Русский двор в Хорсенсе
Шрифт:
Сравнивая личные качества Анны Леопольдовны и обеих императриц, царствовавших до нее и после – Анны Ивановны и Елизаветы Петровны, надо признать, что образованна она была лучше их, а опыта решения государственных проблем до начала правления не было ни у одной из трех дам. Но обе императрицы ко времени своего восшествия на трон были существенно старше двадцатидвухлетней правительницы и уже умели отлично разбираться в людях. Обе они достигли трона, рискуя многим: Анна Ивановна – свободой, разрывая «Кондиции», а Елизавета Петровна – возможно, и жизнью, организовав вооруженный мятеж. Обе императрицы умели находить союзников, окружать себя энергичными и компетентными советниками и не позволять им ни объединяться,
При этом, говоря о правительнице, все обьективные наблюдатели замечали, что в ней нельзя не признать значительных природных способностей, чрезвычайного добродушия и гуманности. Но принцесса держится слишком скованно, многолюдные собрания ее тяготят, все время она проводит в апартаментах своей любимой фрейлины Менгден. Плохое воспитание, которое она получила в детстве, не привившее ей никакой внутренней дисциплины, не возбуждало ее потребностей в духовной деятельности. А при полном отсутствии энергии ее жизнь превратилась в какое-то мирное прозябание. Целые дни она проводила лежа на софе или за карточной игрой. Одетая в простое спальное платье и повязав непричесанную голову платком, Анна Леопольдовна, по воспоминаниям современников, "по несколько дней кряду сидела во внутренних покоях, часто надолго оставляя без всякого решения важнейшие дела, и допускала к себе лишь немногих…"

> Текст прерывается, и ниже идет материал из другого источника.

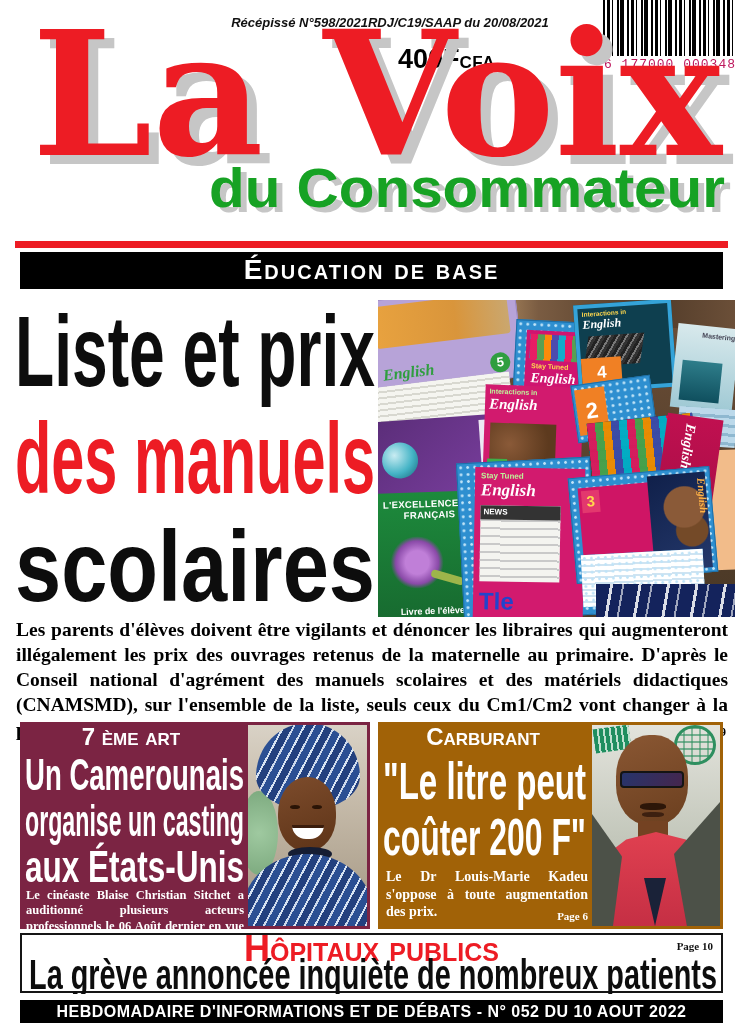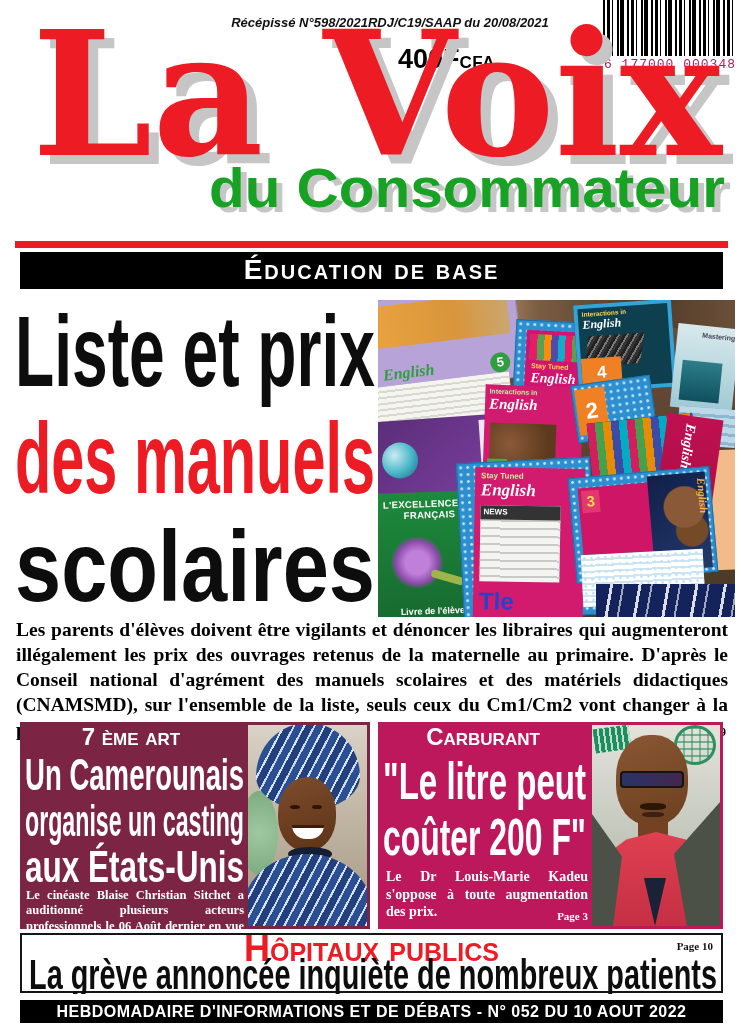--- a/index.html
+++ b/index.html
@@ -151,7 +151,7 @@
   .collar-c{position:absolute;left:40px;top:122px;width:44px;height:14px;background:#151d33;border-radius:50%;}
   .robe{position:absolute;left:-6px;right:-6px;bottom:0;height:72px;border-radius:55% 55% 0 0/90% 90% 0 0;}
 
-  .box-fuel{position:absolute;left:378px;top:722px;width:345px;height:207px;background:#be185d;}
+  .box-fuel{position:absolute;left:378px;top:722px;width:345px;height:207px;background:#a16207;}
   .fuel-kicker{font-size:24px;line-height:26px;padding-top:2px;width:210px;}
   .fuel-headline{position:absolute;left:4px;top:30px;width:206px;height:110px;}
   .fuel-sub{position:absolute;left:8px;top:146px;width:202px;color:#fff;

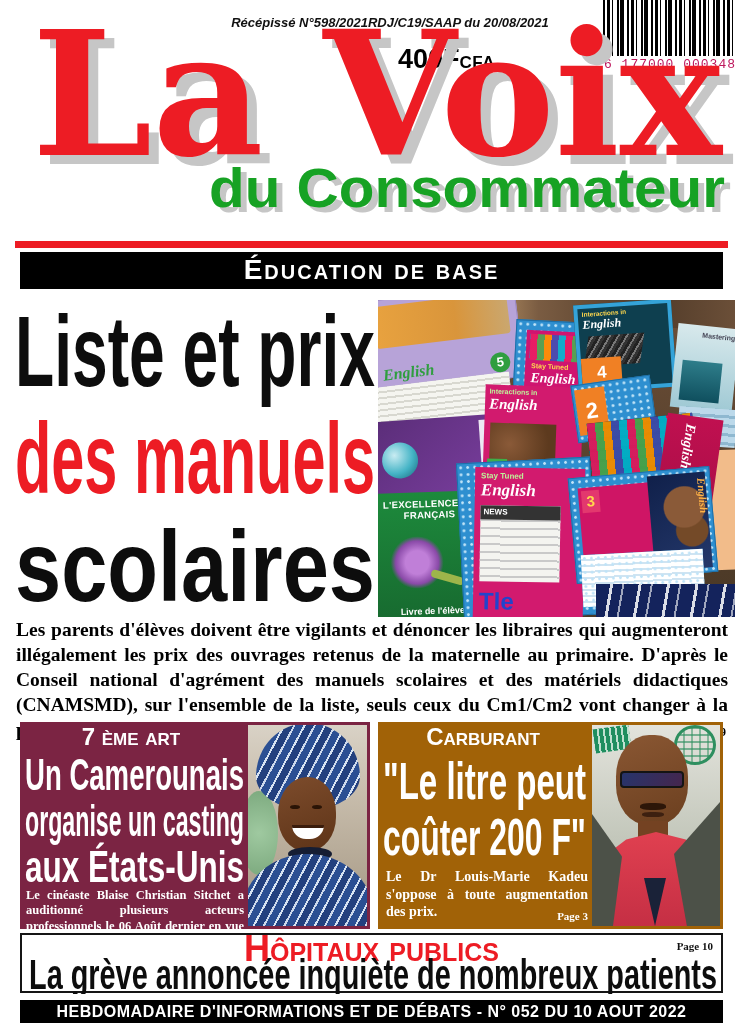--- a/index.html
+++ b/index.html
@@ -342,7 +342,7 @@
     </div>
     <div class="fuel-sub">
       <span>Le Dr Louis-Marie Kadeu s'oppose à toute augmentation des prix.</span>
-      <span class="pref">Page 3</span>
+      <span class="pref">Page 6</span>
     </div>
     <div class="fuel-photo">
       <div class="deco1"></div>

Что касается Антона Ульриха, то он, став генералиссимусом и президентом Военной коллегии, взялся было довольно энергично за новые дела. Он присутствует на заседаниях Военной коллегии, вносит в Сенат для обсуждения проекты указов, пытается реформировать структуру воинских частей, вводя в состав полков специальные гренадерские роты, которые должны были послужить образцом для других подразделений. Солдат и офицеров в эти роты Антон Ульрих отбирал лично. В гвардейских полках впервые были созданы полковые госпитали. Принц часто инспектировал строительство новых казарм, причем по его распоряжению на стройке должны были трудиться сами гвардейцы. Не привыкшие к черной работе гвардейцы – элита армии – были возмущены таким распоряжением.
Нехватку политического опыта Антон Ульрих старался преодолеть, почти ежедневно подолгу беседуя с Остерманом.
Но пока что реальной власти нигде (ни в армии, ни тем более в семье) Антон Ульрих не имел. Свои предложения он отсылал на утверждение правительнице, все более отдалявшейся от супруга.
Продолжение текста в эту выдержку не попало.